Critics often refer to structural adjustment policies “failing” for 25 years. Indeed, they have utterly failed to keep any of the promises made to ease debt burdens, restore economic stability and affluence, or foster equitable and sustainable development. This can hardly be surprising, given that a generation of structural adjustment policies have succeeded in destroying borrowing countries’ food security, productive capacity, regulatory powers, and eliminating citizens’ economic choices. But it is surely implausible to suggest that the two most powerful multilateral financial institutions, staffed by thousands of economists, and the finance ministers and central bankers of the world, who sit on the institutions’ Boards of Governors, would have countenanced such abject “failure” for so long. Even the most zealous market fundamentalist, taking an objective look at the results of structural adjustment, should have no choice but to admit that ordering countries in Latin America, Africa, the Caribbean, and Asia to put their faith in markets has been a disaster for them.
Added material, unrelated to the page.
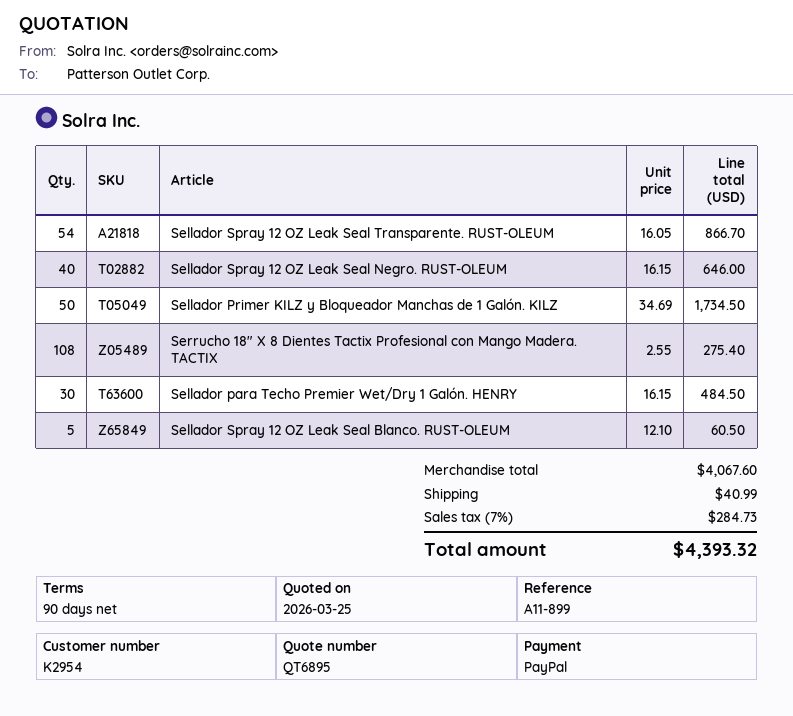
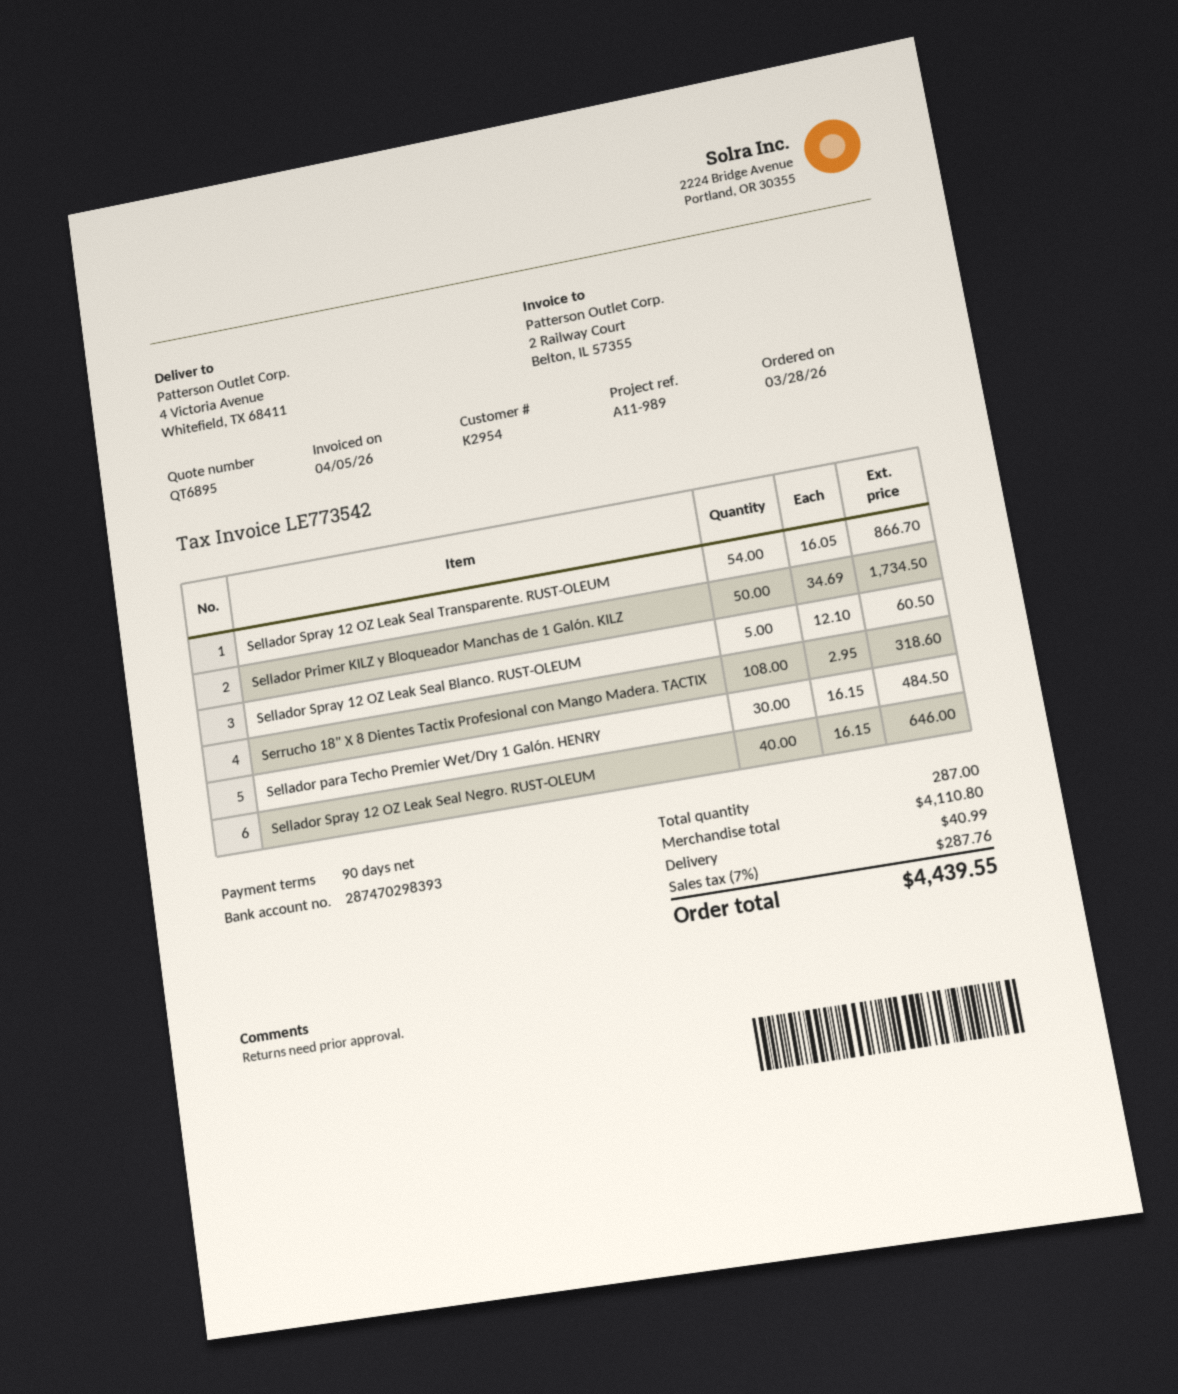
reference: A11-899 -> A11-989
Serrucho 18" X 8 Dientes Tactix Profesional con Mango Madera. TACTIX: 108 x 2.55 = 275.40 -> 108 x 2.95 = 318.60
subtotal: 4067.60 -> 4110.80
tax: 7% = 284.73 -> 7% = 287.76
total: 4393.32 -> 4439.55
All that it takes to restore logic is to realize that the stated goals should be viewed only as window-dressing. Structural adjustment policies have in fact worked spectacularly well for corporations, and for politically and financially powerful interests in the industrialized countries and elsewhere. They have been the foundation of what today is called corporate globalization, a juggernaut that is hard to stop, given that most of the world’s most powerful and wealthiest forces are united in the effort to preserve and expand it. And, while the impact of similar policies within the United States has adversely affected the poor and working classes in this country, the U.S. elite is still able to evoke support for the “American Way of Life,” which is sustained by structural adjustment overseas.
Fortunately, people’s movements in Latin America, Asia, Africa, and the Caribbean, and increasingly in the industrialized world have been fighting structural adjustment and its outcomes for decades. The recent “collapse” of WTO talks in Cancún, Mexico, in September 2003, represents a potential turning point. Latin American, Asian, African, and Caribbean governments, for a variety of reasons including serious pressure from people’s movements, united to say “no more” to significant parts of the agenda of market fundamentalism. Together with the missteps of the Bush Administration, which has more firmly than ever linked the U.S. government to the corporate “me-first” attitude in the minds of people around the world, Cancún heralds a new world of possibilities as developing countries stop submitting to the self-interested dictates of the industrialized world.